Modification records:
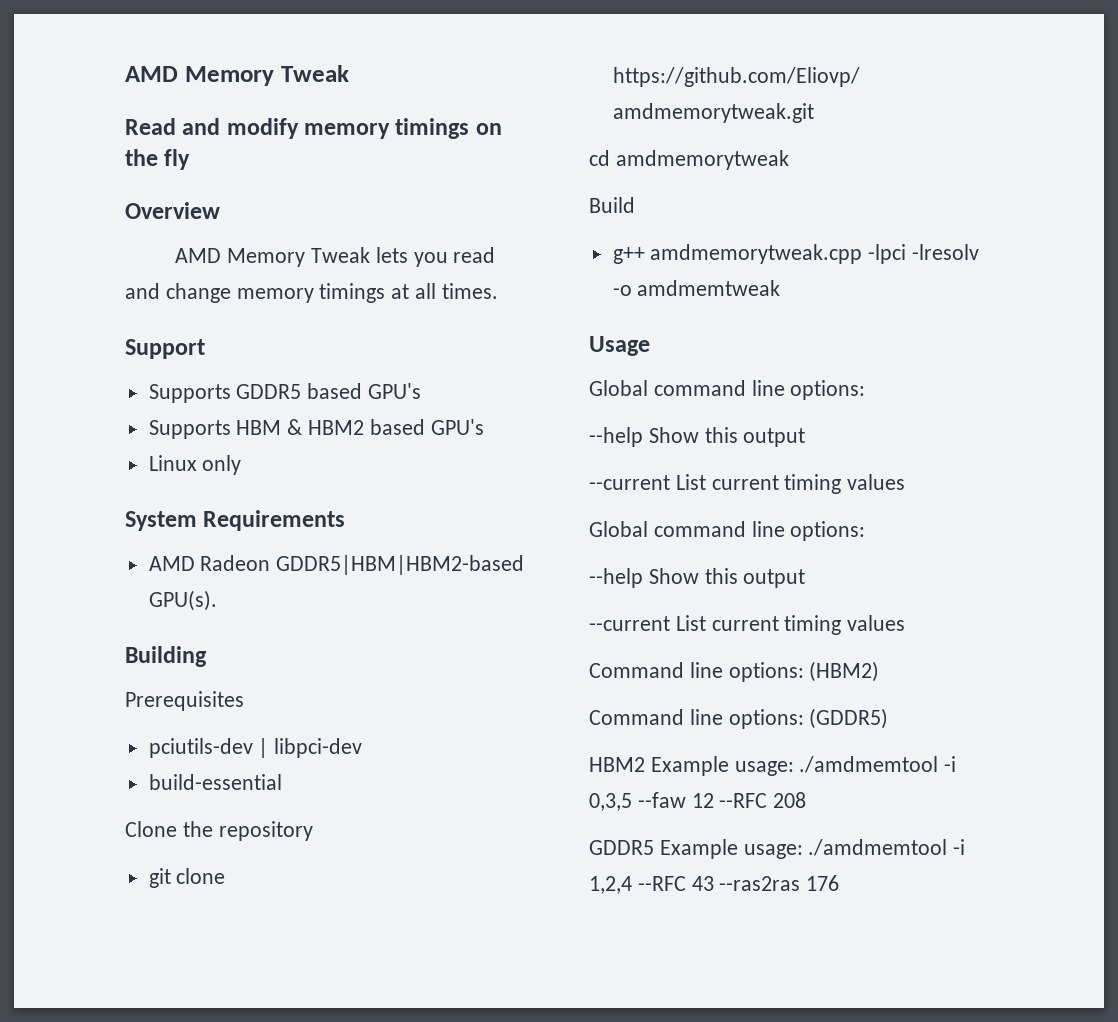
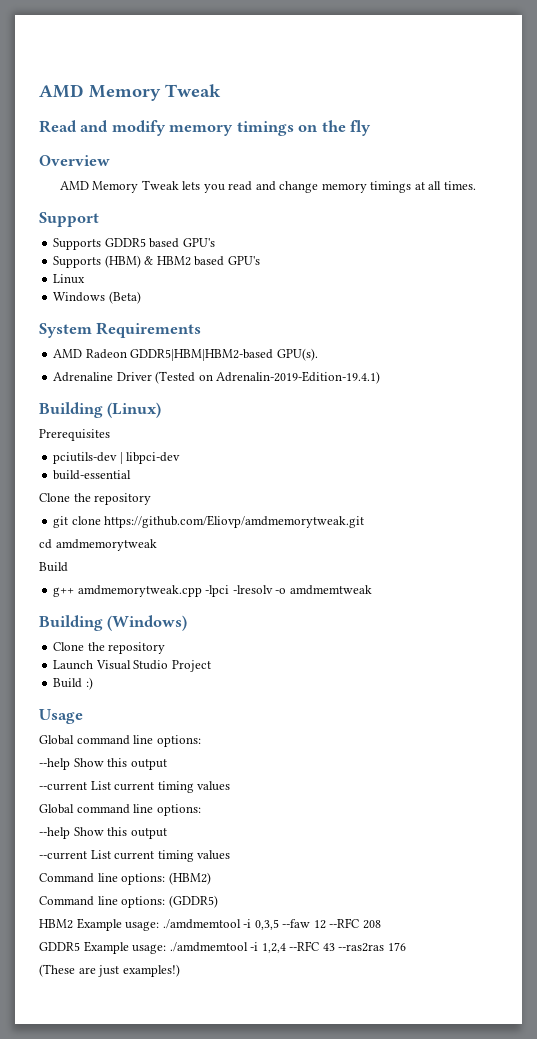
[236,420,282,435] HBM -> [104,255,141,268] (HBM)
[202,455,242,475] only -> [53,291,141,304] // Windows (Beta)
[125,646,207,667] // Building -> [53,371,381,384] [39,402,162,418] // Adrenaline Driver (Tested on Adrenalin-2019-Edition-19.4.1) // Building (Linux)
(781, 288) none -> [39,615,188,631] [53,642,166,654] [53,660,211,672] [53,677,93,690] // Building (Windows) // Clone the repository // Launch Visual Studio Project // Build :)
(840, 883) none -> [39,964,180,977] // (These are just examples!)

ACTIVITY: Print out every record above exactly as given. Do not include the pictures.

ANSWER AREA:
[236,420,282,435] HBM -> [104,255,141,268] (HBM)
[202,455,242,475] only -> [53,291,141,304] // Windows (Beta)
[125,646,207,667] // Building -> [53,371,381,384] [39,402,162,418] // Adrenaline Driver (Tested on Adrenalin-2019-Edition-19.4.1) // Building (Linux)
(781, 288) none -> [39,615,188,631] [53,642,166,654] [53,660,211,672] [53,677,93,690] // Building (Windows) // Clone the repository // Launch Visual Studio Project // Build :)
(840, 883) none -> [39,964,180,977] // (These are just examples!)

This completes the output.